The tentative settlement includes a deadline of June 1, 2016, for the purchaser, an entity affiliated with 601W Companies, to complete the outright acquisition of the 2.5 million-square-foot structure and adjacent properties currently owned by International Property Developers North America. The city would also require approval of a formal redevelopment plan, including a budget, economic disclosures and financing arrangements, as well as uses, site plans, timelines, phasing and related development and construction details.
Under the tentative settlement the city will suspend both its plan to acquire the building from the current owner and the Request for Proposals (RFP) that was issued last month for its mixed-use redevelopment.
The settlement also requires a formal plan and acceptable schedule to remediate the numerous structural, safety and hazardous conditions that have led to more than more than 20 building code citations since 2012.
“Today’s announcement is a direct result of the city seeking control of the property,” Ald. Solis said, who helped coordinate the city’s efforts the spring. “I’m optimistic this agreement will help the post office achieve its modern potential with one or more uses that contribute to the vitality of the South Loop.”
If 601W doesn’t meet the strict June 1 deadline to close on the property and complete an acceptable agreement with the city, DPD will immediately restart the RFP and acquisition process that was anticipated to involve the selection of a new developer this summer. The terms require full cooperation by the current owner, which declined to close on at least two proposed sale agreements in recent years.
“We are aware of significant interest in the building from major Chicago developers and we appreciate their interest in responding to the RFP, but we want to keep the public aware about the tentative settlement for this key asset,” Reifman said. “The city has agreed to suspend the process, but we will quickly resume it if we are not satisfied the building’s future is secured.”
International Property Developers North America purchased the old Post Office complex in 2009 and announced a $1.5 billion mixed-use redevelopment plan three years ago.
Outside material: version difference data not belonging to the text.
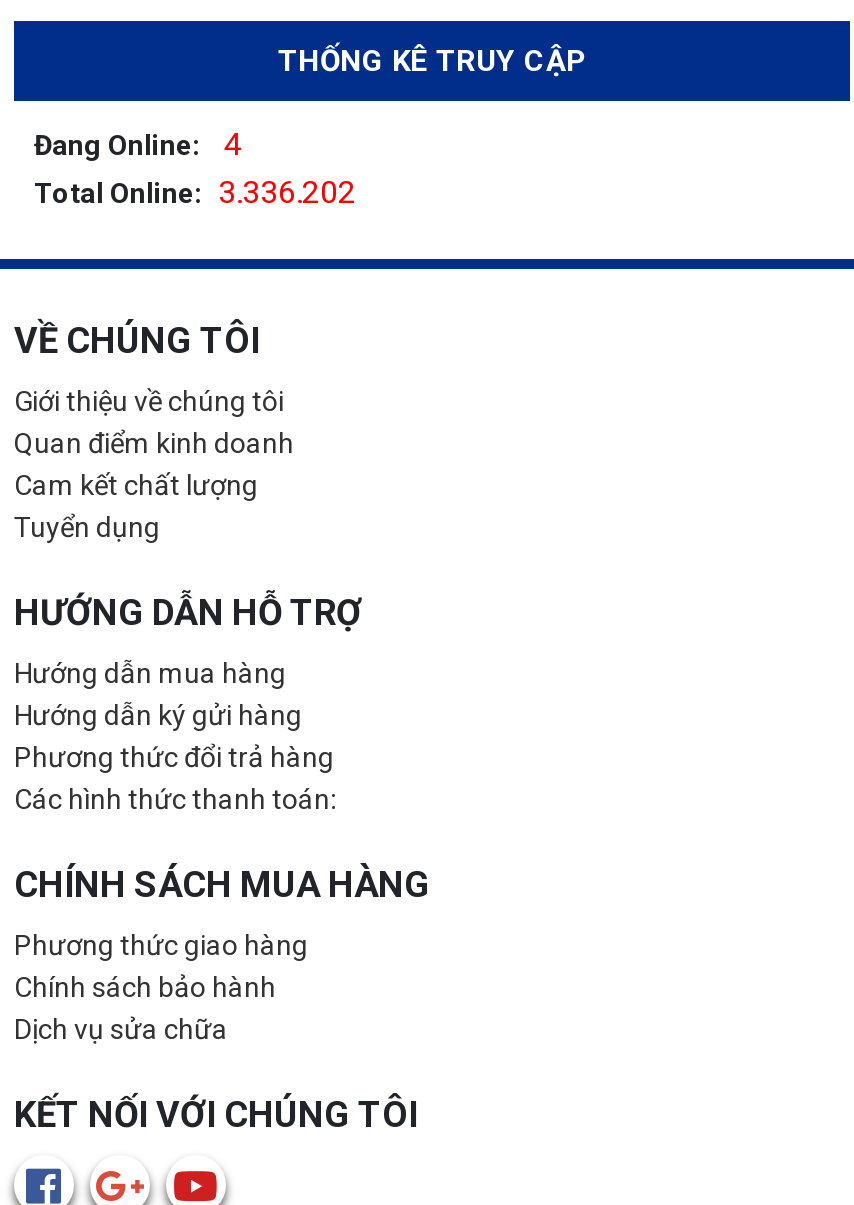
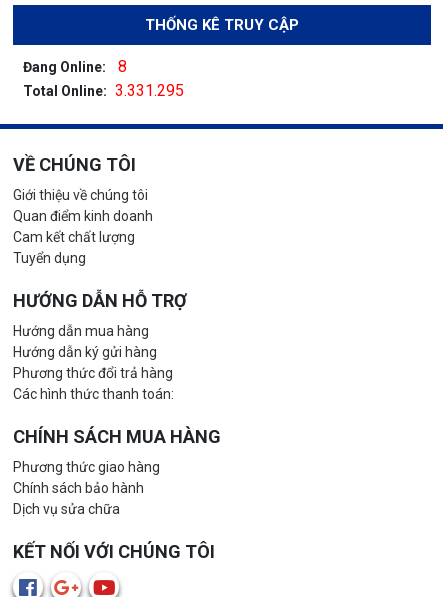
- Đang Online: 4
+ Đang Online: 8

- Total Online: 3.336.202
+ Total Online: 3.331.295
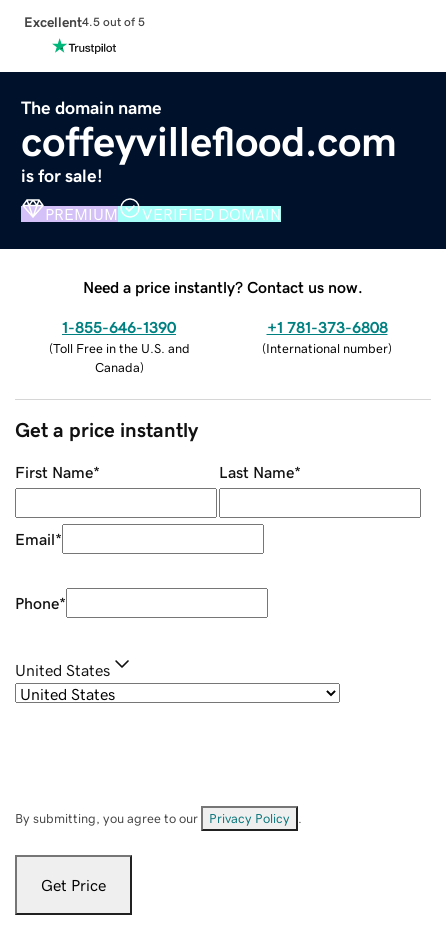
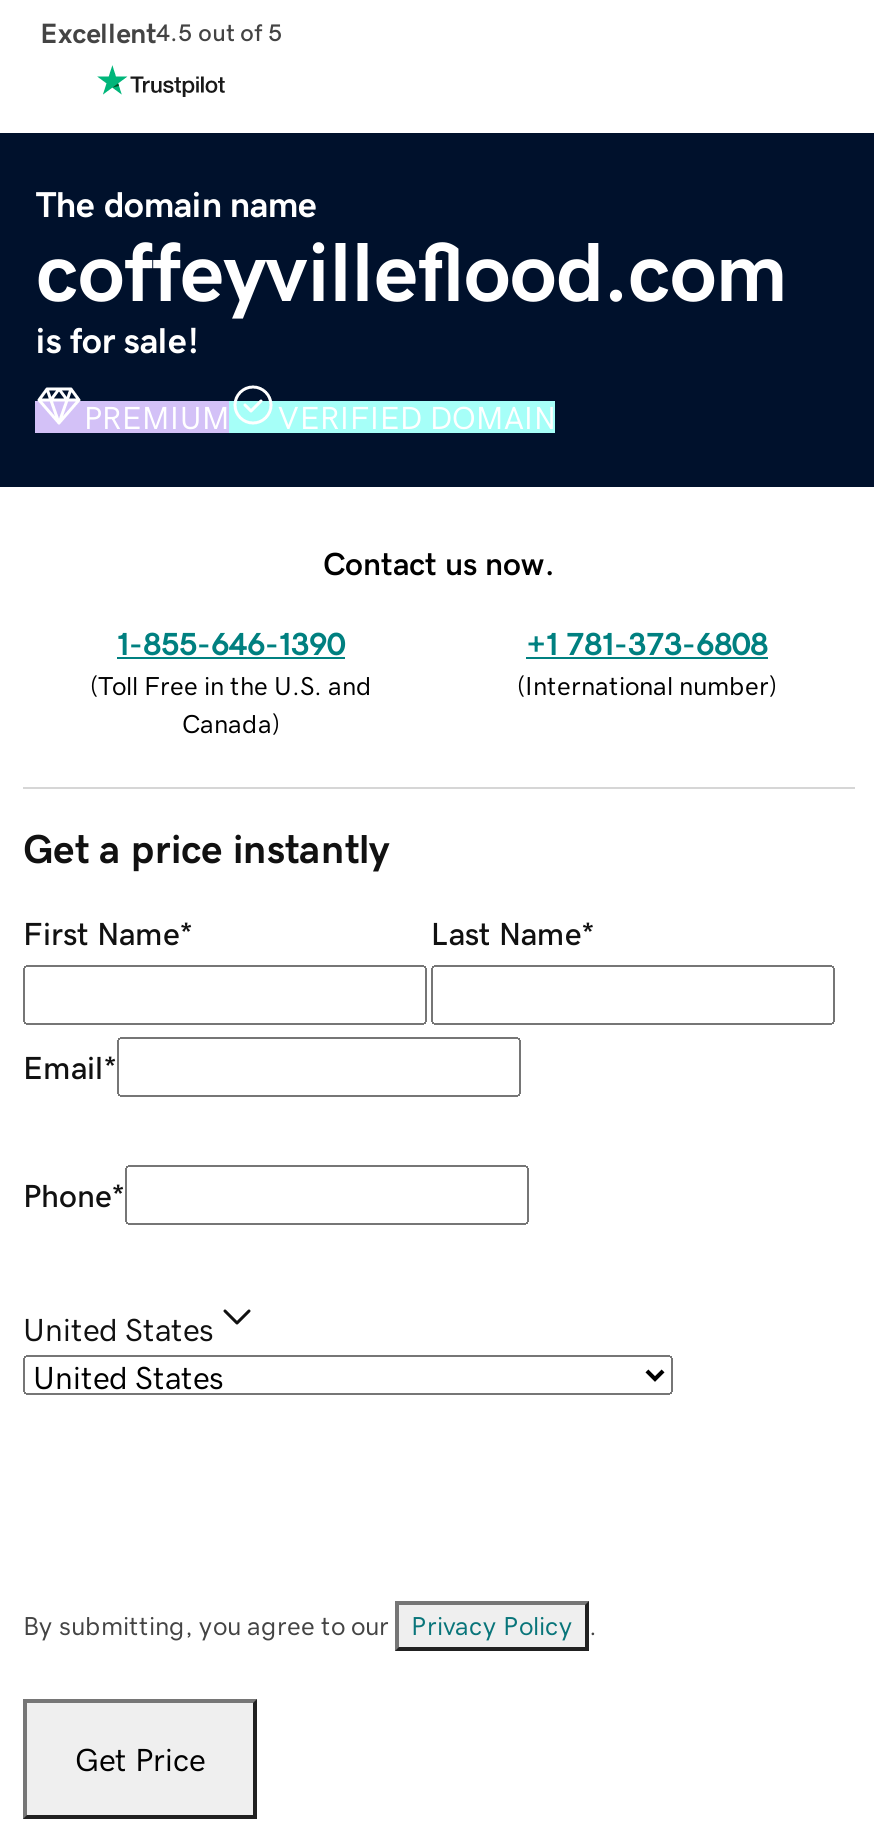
- Need a price instantly? Contact us now.
+ Contact us now.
Initial occupancy was projected to occur by early 2015. No substantive redevelopment work has been undertaken to date.
New York-based 601W reportedly owns Chicago’s AON Center and Prudential Plaza, among other buildings.
The iconic post office building was designed by Graham, Anderson, Probst & White and built in phases from 1921 to 1932. Listed on the National Register of Historic Places, it has been vacant since the City’s main post office operations relocated in 1995. The proposed purchase includes the adjacent building known as the Sugar House and vacant land.